* Task item
Each line from the line containing "- Before deploying" through the last line of the entries is to be reproduced exactly as it stands.

* Given information
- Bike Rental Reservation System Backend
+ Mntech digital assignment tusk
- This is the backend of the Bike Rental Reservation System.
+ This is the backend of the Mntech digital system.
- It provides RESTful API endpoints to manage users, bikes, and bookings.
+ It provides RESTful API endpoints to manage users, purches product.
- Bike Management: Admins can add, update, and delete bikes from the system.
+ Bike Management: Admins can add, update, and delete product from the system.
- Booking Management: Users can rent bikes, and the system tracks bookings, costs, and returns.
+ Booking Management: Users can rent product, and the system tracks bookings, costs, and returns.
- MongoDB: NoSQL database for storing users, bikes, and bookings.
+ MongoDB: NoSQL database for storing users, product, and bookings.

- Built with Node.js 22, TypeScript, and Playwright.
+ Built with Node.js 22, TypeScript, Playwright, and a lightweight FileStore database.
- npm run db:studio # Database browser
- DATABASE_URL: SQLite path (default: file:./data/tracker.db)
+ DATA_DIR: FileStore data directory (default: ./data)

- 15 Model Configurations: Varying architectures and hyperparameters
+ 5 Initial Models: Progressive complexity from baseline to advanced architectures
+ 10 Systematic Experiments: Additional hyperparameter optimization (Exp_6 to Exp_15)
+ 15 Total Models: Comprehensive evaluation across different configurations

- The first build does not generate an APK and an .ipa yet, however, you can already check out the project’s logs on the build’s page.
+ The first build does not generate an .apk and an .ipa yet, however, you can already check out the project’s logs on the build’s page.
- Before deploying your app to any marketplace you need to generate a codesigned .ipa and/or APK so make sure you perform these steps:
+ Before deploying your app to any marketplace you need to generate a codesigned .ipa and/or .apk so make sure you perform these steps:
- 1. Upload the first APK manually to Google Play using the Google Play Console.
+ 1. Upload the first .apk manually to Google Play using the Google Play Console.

* Answer to the problem
- Before deploying your app to any marketplace you need to generate a codesigned .ipa and/or APK so make sure you perform these steps:
+ Before deploying your app to any marketplace you need to generate a codesigned .ipa and/or .apk so make sure you perform these steps:
- 1. Upload the first APK manually to Google Play using the Google Play Console.
+ 1. Upload the first .apk manually to Google Play using the Google Play Console.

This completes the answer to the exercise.